Monday, February 20, 2006


The Day of the Drudge

My odd little charmed path, barely visible like a deer trail through a foggy forest, suddenly crossed a bigger way, better established. I stood on the edge of a man-made cliff, watching the light fade in the surrounding mountains, and looked down each way. Both ran away into future fog. That evening I chose to turn away from the deer trail.

It might have been a good decision. It might even have been the right, and best, decision. As all decisions do this one had ramifications far beyond, and far deeper, than just the simple act of taking a steady job in Nebraska.

I had been a Christian for 9 years at that time. I'd heard God's voice. I'd even seen hints of his guidance, but my hearing wasn't sensitive enough to consistently hear the Holy Spirit. My eyes were too easily diverted in my attempts to blend in with society so as to assure survival. Taking this steady job was just one more step, but it abrogated an unwritten, mostly unconscious deal with God. I took the steering wheel into my hands.

A charmed life, they say. I tiptoed through life's minefields and didn't get hurt. I had just enough money to pay the bills. I wasn't serious about any of this. I was living to learn things, to see what I could see, and simply didn't care about the other trappings of life. I was different, had different motivations. It could have ended at any time. Life is unstable, you can't see beyond the present instant, and almost anything could have thrown me into a hole. It didn't happen. God's hand on my life? I think so. The reasons are his.

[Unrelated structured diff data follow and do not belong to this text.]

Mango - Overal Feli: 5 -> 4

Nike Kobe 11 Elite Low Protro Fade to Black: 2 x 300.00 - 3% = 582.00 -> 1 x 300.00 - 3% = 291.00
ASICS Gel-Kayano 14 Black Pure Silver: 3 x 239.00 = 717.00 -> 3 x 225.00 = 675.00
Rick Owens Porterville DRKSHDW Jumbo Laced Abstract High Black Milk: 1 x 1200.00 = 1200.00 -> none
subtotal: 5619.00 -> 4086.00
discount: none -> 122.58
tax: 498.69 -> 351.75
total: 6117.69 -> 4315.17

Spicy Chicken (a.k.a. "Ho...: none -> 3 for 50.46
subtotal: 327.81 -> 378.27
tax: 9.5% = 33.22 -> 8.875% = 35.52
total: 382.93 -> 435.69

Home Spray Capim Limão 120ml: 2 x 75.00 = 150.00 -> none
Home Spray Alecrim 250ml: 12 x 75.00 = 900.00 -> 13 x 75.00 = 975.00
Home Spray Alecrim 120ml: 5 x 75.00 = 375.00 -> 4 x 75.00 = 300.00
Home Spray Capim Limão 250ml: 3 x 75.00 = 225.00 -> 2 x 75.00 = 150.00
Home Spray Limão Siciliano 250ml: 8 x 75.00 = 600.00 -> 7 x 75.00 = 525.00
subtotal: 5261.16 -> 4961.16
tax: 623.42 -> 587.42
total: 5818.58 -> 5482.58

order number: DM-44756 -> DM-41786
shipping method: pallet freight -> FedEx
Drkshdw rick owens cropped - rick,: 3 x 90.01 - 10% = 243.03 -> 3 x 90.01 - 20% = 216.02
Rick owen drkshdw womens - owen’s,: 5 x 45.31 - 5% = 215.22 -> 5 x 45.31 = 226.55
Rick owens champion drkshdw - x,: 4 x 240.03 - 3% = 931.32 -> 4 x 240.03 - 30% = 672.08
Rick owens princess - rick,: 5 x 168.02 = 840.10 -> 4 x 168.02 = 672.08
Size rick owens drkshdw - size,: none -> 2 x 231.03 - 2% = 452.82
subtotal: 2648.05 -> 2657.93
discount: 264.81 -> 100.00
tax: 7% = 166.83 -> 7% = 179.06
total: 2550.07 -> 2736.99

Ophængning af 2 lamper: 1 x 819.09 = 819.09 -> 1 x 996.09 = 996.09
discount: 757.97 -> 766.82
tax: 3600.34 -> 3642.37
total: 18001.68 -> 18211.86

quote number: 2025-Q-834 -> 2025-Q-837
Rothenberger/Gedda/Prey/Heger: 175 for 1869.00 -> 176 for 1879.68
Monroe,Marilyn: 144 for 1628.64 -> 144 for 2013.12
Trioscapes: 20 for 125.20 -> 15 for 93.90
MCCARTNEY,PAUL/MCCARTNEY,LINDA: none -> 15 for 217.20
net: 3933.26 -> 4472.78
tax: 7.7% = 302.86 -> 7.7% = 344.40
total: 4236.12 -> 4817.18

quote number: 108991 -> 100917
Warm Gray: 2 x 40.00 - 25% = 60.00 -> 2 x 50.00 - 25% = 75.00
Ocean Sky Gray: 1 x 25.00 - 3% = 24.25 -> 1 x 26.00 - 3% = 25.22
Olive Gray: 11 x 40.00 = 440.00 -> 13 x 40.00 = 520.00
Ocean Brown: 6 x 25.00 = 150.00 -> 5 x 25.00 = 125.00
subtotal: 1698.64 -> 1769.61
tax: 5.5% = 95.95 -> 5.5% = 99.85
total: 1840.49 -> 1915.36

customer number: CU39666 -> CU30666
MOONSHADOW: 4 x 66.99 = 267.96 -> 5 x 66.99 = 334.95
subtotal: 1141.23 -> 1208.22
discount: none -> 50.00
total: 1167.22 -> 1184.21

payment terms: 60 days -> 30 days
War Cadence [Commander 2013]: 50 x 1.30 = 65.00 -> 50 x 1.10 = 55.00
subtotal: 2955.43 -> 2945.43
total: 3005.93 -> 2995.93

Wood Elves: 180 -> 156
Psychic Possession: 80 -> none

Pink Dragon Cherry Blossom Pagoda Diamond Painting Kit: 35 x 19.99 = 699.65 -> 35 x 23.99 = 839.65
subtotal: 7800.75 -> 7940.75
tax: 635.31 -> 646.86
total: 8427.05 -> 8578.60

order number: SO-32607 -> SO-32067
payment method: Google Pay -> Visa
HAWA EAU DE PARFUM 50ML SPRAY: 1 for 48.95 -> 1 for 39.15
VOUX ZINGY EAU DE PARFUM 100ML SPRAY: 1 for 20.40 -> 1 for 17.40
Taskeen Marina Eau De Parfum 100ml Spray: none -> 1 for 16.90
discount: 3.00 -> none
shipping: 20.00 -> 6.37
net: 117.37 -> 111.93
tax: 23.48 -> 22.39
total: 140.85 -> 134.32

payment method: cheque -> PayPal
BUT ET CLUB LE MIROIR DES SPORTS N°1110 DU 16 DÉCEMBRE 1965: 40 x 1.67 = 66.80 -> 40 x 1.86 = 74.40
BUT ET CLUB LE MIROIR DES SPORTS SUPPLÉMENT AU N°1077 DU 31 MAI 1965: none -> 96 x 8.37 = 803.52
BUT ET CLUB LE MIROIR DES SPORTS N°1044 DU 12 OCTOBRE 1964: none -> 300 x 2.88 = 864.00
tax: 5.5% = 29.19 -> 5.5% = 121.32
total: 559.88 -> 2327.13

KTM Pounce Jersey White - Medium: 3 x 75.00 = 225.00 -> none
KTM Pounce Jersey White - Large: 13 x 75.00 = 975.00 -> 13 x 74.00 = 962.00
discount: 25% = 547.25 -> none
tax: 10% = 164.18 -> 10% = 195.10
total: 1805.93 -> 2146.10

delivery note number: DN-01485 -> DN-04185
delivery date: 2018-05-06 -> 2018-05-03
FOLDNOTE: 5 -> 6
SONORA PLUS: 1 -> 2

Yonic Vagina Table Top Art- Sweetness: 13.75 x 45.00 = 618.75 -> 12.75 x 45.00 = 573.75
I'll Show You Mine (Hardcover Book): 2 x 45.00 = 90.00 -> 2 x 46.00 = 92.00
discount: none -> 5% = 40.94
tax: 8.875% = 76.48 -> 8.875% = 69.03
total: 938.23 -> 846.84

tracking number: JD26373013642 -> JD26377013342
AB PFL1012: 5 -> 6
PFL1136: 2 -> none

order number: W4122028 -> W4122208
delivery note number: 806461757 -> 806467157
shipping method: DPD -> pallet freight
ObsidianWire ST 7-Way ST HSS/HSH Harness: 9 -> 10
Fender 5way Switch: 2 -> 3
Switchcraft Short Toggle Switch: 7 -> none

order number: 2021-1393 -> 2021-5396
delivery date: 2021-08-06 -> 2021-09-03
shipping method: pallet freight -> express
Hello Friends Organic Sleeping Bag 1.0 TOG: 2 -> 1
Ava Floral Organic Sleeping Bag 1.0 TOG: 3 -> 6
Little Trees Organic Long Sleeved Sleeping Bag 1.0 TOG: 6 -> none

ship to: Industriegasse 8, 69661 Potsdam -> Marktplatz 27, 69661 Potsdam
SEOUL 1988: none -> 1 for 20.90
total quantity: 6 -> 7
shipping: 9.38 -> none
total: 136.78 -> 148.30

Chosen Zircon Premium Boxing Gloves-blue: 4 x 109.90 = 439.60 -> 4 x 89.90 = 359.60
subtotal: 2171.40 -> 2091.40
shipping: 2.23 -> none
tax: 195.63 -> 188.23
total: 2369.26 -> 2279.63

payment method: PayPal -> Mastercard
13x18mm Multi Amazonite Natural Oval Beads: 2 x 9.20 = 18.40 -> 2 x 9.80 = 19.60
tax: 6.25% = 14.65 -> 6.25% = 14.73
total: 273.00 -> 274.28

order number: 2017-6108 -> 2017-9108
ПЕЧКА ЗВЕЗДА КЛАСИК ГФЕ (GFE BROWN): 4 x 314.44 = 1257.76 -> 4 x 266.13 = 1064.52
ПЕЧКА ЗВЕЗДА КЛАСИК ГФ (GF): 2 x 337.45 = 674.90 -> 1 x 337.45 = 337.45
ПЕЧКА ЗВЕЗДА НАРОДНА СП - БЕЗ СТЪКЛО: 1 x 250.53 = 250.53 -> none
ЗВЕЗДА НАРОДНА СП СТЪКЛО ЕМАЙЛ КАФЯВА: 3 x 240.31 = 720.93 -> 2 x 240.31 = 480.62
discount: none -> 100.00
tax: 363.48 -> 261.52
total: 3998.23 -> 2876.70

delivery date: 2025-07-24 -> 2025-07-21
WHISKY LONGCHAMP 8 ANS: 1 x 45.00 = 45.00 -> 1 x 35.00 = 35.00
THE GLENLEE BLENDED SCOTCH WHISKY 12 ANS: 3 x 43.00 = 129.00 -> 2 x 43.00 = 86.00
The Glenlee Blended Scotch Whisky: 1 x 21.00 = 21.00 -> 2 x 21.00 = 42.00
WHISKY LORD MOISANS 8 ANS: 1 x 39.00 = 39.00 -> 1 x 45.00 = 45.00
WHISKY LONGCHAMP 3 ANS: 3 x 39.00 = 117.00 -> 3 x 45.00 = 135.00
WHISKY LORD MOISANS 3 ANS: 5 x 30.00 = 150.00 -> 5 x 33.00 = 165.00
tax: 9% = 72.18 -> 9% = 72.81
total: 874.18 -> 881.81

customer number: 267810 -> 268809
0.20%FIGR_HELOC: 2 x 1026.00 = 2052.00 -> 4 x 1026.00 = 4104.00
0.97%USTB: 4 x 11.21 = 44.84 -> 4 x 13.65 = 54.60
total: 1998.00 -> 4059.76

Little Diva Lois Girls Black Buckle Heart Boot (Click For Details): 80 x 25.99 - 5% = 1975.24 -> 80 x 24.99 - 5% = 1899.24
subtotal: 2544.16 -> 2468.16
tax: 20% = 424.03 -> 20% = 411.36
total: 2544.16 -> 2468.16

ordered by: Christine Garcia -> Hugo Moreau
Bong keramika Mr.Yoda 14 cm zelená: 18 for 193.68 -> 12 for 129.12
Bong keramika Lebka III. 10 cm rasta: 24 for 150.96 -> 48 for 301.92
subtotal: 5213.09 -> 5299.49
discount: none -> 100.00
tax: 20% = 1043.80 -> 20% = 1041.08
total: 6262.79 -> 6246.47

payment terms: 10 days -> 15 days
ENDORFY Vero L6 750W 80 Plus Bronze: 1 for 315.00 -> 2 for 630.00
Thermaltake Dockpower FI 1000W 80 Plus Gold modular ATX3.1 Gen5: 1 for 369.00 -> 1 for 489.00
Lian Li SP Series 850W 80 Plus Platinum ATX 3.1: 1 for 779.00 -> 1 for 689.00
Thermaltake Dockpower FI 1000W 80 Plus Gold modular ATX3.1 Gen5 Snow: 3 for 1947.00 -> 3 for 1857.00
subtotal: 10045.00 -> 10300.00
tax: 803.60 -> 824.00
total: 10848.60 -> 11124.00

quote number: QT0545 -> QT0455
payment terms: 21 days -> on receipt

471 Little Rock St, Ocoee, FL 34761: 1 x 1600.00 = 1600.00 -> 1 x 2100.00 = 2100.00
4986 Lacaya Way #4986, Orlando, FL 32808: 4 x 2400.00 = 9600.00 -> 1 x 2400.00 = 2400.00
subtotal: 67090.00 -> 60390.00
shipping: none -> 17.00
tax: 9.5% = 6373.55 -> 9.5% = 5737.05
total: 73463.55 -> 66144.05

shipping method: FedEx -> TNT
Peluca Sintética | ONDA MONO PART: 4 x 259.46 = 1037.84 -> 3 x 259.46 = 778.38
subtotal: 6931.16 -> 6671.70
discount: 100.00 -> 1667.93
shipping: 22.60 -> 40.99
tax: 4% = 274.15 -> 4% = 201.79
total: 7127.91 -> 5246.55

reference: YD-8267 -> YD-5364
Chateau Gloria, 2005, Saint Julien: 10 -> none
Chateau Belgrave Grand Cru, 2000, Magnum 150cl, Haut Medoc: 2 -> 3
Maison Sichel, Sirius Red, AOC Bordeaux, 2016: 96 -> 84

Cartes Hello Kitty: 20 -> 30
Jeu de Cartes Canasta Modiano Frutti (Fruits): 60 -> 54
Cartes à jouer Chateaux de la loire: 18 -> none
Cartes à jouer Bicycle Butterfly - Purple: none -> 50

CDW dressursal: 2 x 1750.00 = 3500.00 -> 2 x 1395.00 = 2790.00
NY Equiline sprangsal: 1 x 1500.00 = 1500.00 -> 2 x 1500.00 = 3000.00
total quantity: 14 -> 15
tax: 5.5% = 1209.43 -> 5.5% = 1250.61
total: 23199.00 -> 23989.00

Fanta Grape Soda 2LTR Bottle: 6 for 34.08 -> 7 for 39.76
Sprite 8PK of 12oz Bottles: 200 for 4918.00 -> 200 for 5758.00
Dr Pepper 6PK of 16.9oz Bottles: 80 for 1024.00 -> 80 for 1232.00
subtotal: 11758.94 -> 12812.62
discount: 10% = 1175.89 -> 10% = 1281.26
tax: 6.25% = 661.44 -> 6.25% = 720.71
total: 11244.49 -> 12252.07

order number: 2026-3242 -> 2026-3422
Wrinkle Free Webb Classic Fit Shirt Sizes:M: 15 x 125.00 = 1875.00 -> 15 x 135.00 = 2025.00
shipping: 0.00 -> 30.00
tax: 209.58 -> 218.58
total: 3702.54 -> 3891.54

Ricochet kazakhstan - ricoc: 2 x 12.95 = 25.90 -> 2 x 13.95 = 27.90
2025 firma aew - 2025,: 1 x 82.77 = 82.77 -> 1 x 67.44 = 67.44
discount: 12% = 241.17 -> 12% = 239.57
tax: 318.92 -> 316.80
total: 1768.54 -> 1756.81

June of 1980, a friend and I took off in my old Ford to go camping. We had barely enough money. We ended up in Spokane, Washington and if the car had broken down there we'd have been stuck. The car ran and got us back to Colorado with about 58 cents in our pockets and fumes in the tank. We were young, silly, and optimistic. Two months after the end of that trip I lost the optimism and became a drudge. God let me drive.

This moment has come to mind often in the last two years. I'd never made such a decision before, and certainly would not have chosen to leave Colorado if I'd been in my right mind. I'd left Kansas to come to Colorado nine years before, following a dream. Now I was going back to the flatlands, not for a dream, but for respectability. Steady job. Confidence. Being able to pay the bills. I didn't even ask God about this part of it. I just asked him whether I should go or not, and he was silent. I made the decision myself.

God kept quiet because it wouldn't have done much good if he'd spoken up. I'd already made the decision. I wanted respect. I wanted to look like somebody. A succession of part-time jobs wasn't much of a resume. Besides, only nutcases and weirdos do things because God tells them to. I couldn't possibly be hearing God's voice; people who'd been Christians far longer than I said they only heard him occasionally, so who was I to claim to hear him, every day? Impossible. Self-delusion. God wept. I moved to Nebraska.

Being basically odd, I managed to make even that wider path a pretty strange deal. The company I worked for went out of business so I went to school. This third attempt ended as the other two had but by that time I had a good chance of a job in Los Angeles, so I came here. Even worse than Nebraska, but a good job. The dream got buried under even more money and respectability. I'm still here, 21 years later.

And yet, those few people who respect me, do so for reasons that have nothing to do with the job or the money or other practical concerns. They respect the fire they see occasionally, that comes out in sand sculpture or in my peculiar approach to following Jesus. A couple of years ago Lu said I have a warrior heart and I thought she was nuts. God cheered. Far down deep, yes, but she saw, with her incredible vision, through the thick skin of the drudge to the warrior. Nate and Debbie have made similar comments, and a few other through the years.

What's the difference today? The lesson seems to be not that my decision in the fall of 1980 was bad, but that the reasons for making that decision were not in keeping with my character as God had taught me. I was hard to teach back then. Well, I still am, having learned early that there's a lot more baloney than truth in this world. God had taken very good care of me. Why did I suddenly abandon his way? Because I wasn't aware enough to know what I was doing. I thought God was far behind, a passing fancy, and now it was time to enter the real world. Enough fantasy. Only drudges survive.

The only reason I survived that experience is that God, even though I slew him, yet he did serve me. Love in action, daily. It was a bad time. More than a few times I was ready to end it, but he always put something out there, another stepping stone so that as bleak as life was it never became completely hopeless. Until 2003 when I'd run out of stepping stones and desperation forced me to step into his lap.

You'd be nuts to believe this story. I believe it because I've lived it. That I'm still here is because God cares about me more than he cares about his reputation or his dignity. Now we seem to be moving beyond desperation because that's a poor motivation for long-term living. This is a brand-new thought, born about two hours ago, so I'm not sure where it will go. Thoughts guide life. God guides thoughts. Q.E.D. Go for it.

Funny, Larry.....a friend and I were in Colorado in June of 1980...we slept overnight in my old volare station wagon in the middle of nowhere...she locked my keys in the car. I said, "God...this would be a good time for a wire hanger."
And there was one. In the middle of nowhere.
Lu is right. You do have a warrior heart. Perseverance isn't for drudges. Only warriors persevere.